Aug 28 (Reuters) - Bonavista Energy Corp, a Canadian oil and gas company, has agreed to buy a natural gas-weighted asset in Alberta for about C$155 million ($157.3 million) to boost production by nearly 10 percent.
Production at the property, which is within the company’s deep basin core area in west central Alberta, is about 6,700 barrels of oil equivalent per day (boe/d), most of which is natural gas, the company said.
Bonavista now expects production for the year to average between 69,500 boe/d and 70,500 boe/d, up from the previous range of 68,000 boe/d to 69,000 boe/d.
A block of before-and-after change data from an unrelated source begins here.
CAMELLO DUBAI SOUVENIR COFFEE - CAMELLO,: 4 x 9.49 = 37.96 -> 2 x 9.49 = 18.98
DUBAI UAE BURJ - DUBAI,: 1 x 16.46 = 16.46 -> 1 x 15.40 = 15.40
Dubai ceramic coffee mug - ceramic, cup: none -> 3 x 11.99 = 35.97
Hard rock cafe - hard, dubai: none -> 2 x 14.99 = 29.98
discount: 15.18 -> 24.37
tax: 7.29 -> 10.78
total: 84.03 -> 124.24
The company will fund the acquisition through a discounted bought deal with a syndicate of underwriters co-led by TD Securities Inc and CIBC World Markets Inc. The company will sell 18.2 million common shares to raise C$300.3 million.
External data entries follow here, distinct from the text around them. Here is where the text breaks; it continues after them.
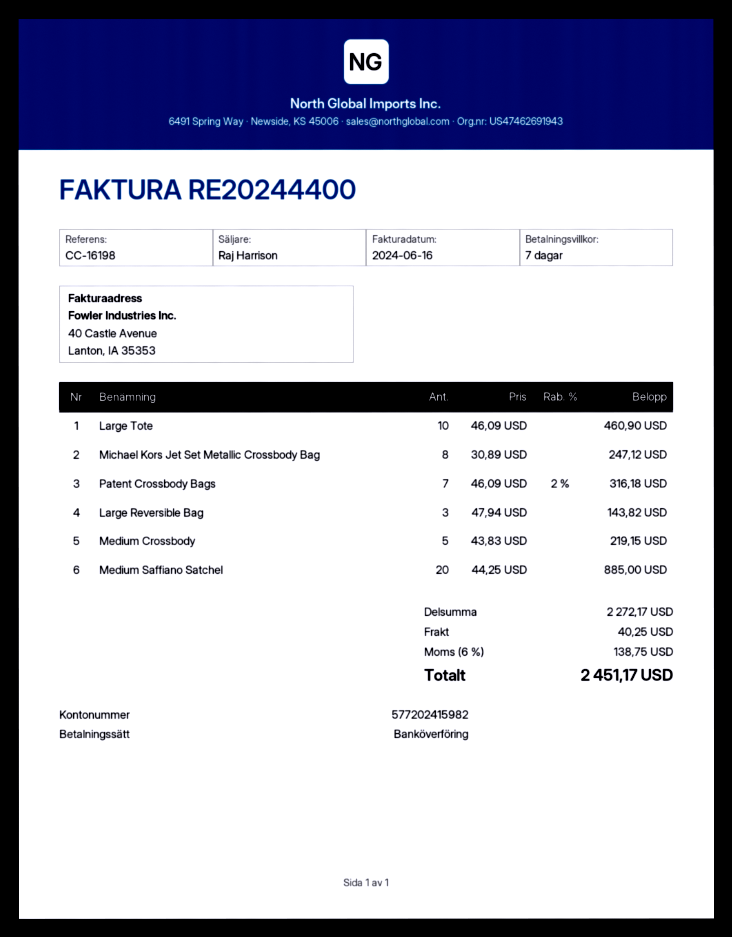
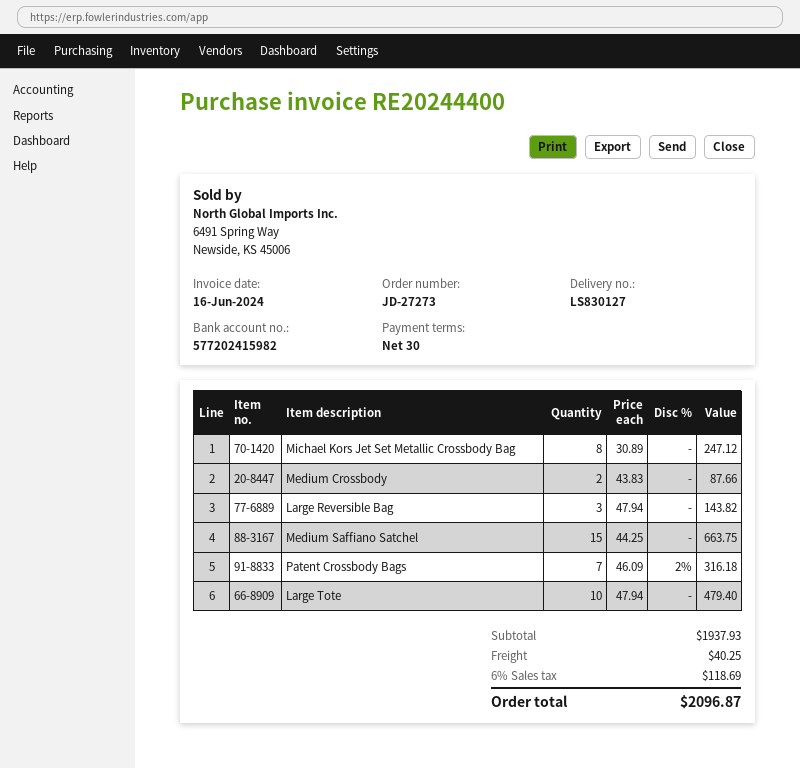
payment terms: 7 days -> 30 days
Large Tote: 10 x 46.09 = 460.90 -> 10 x 47.94 = 479.40
Medium Crossbody: 5 x 43.83 = 219.15 -> 2 x 43.83 = 87.66
Medium Saffiano Satchel: 20 x 44.25 = 885.00 -> 15 x 44.25 = 663.75
subtotal: 2272.17 -> 1937.93
tax: 6% = 138.75 -> 6% = 118.69
total: 2451.17 -> 2096.87

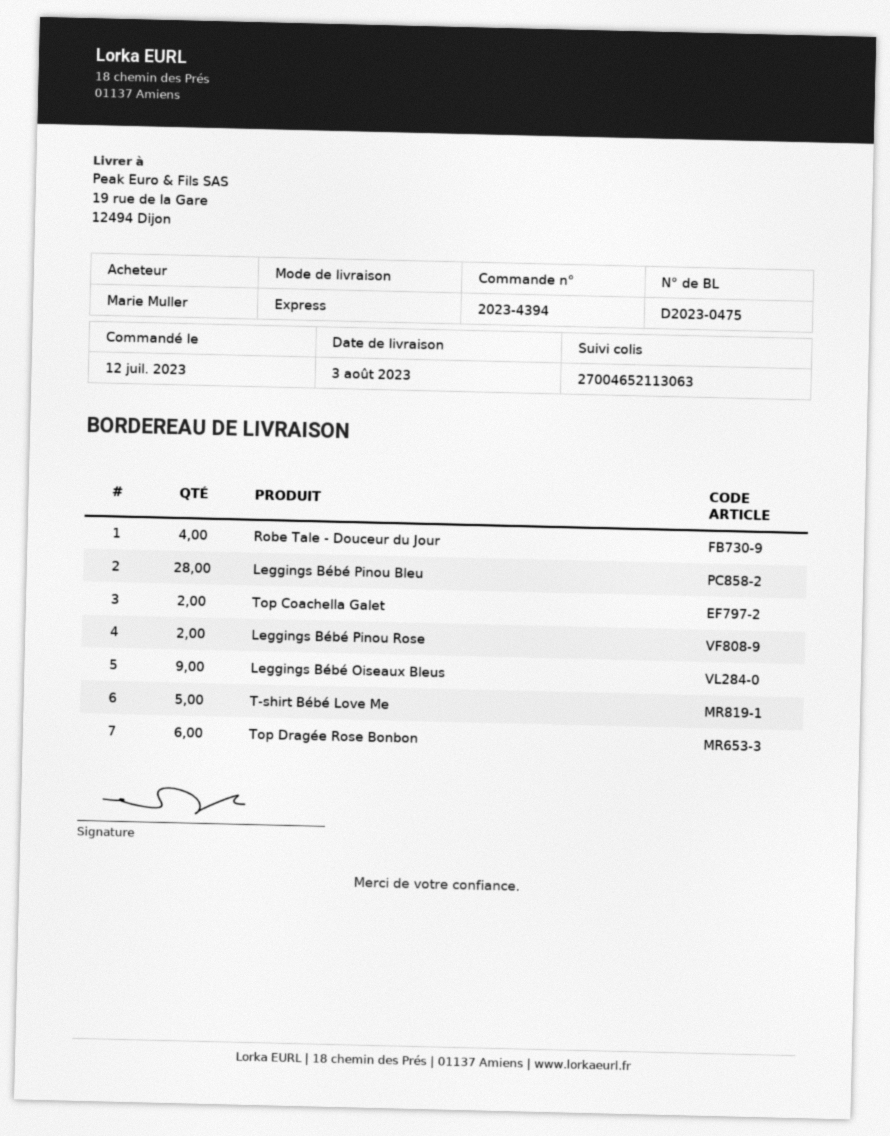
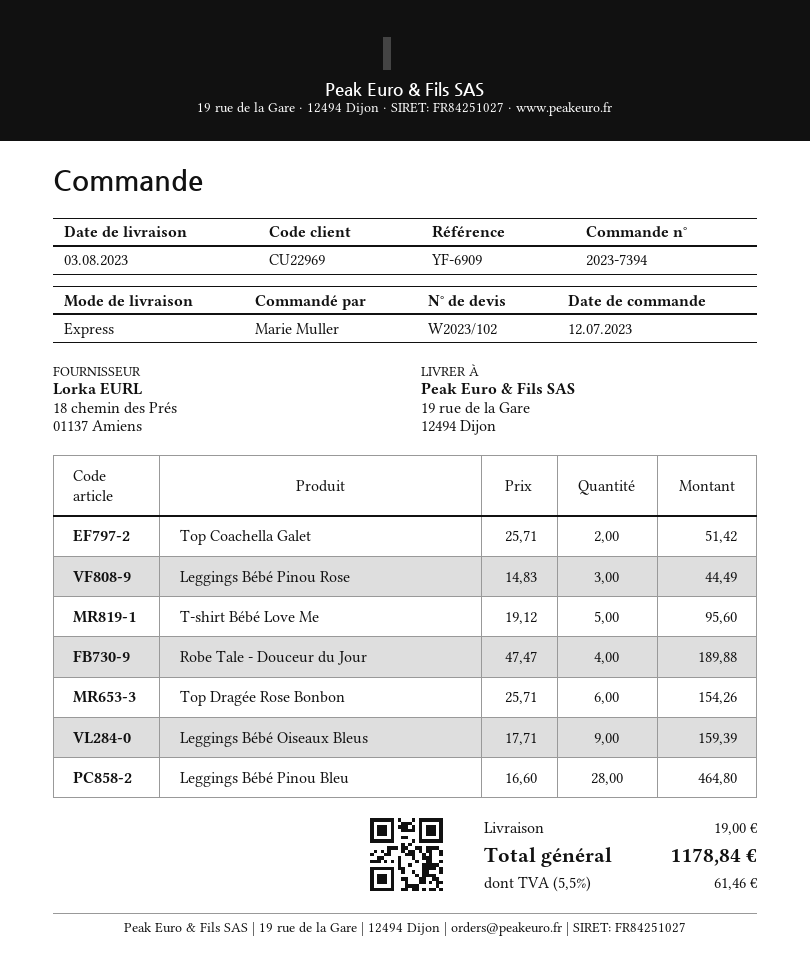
order number: 2023-4394 -> 2023-7394
Leggings Bébé Pinou Rose: 2 -> 3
Bonavista also increased its capital budget to C$410 million, with C$10 million earmarked for the development of newly acquired Alberta properties.
Peyto Exploration & Development Corp said in July it will buy Open Range Energy Corp in a deal valued at C$100.2 million as it vies for a larger slice of the Alberta deep basin area.
Bonavista shares closed at C$17.03 on Tuesday on the Toronto Stock Exchange.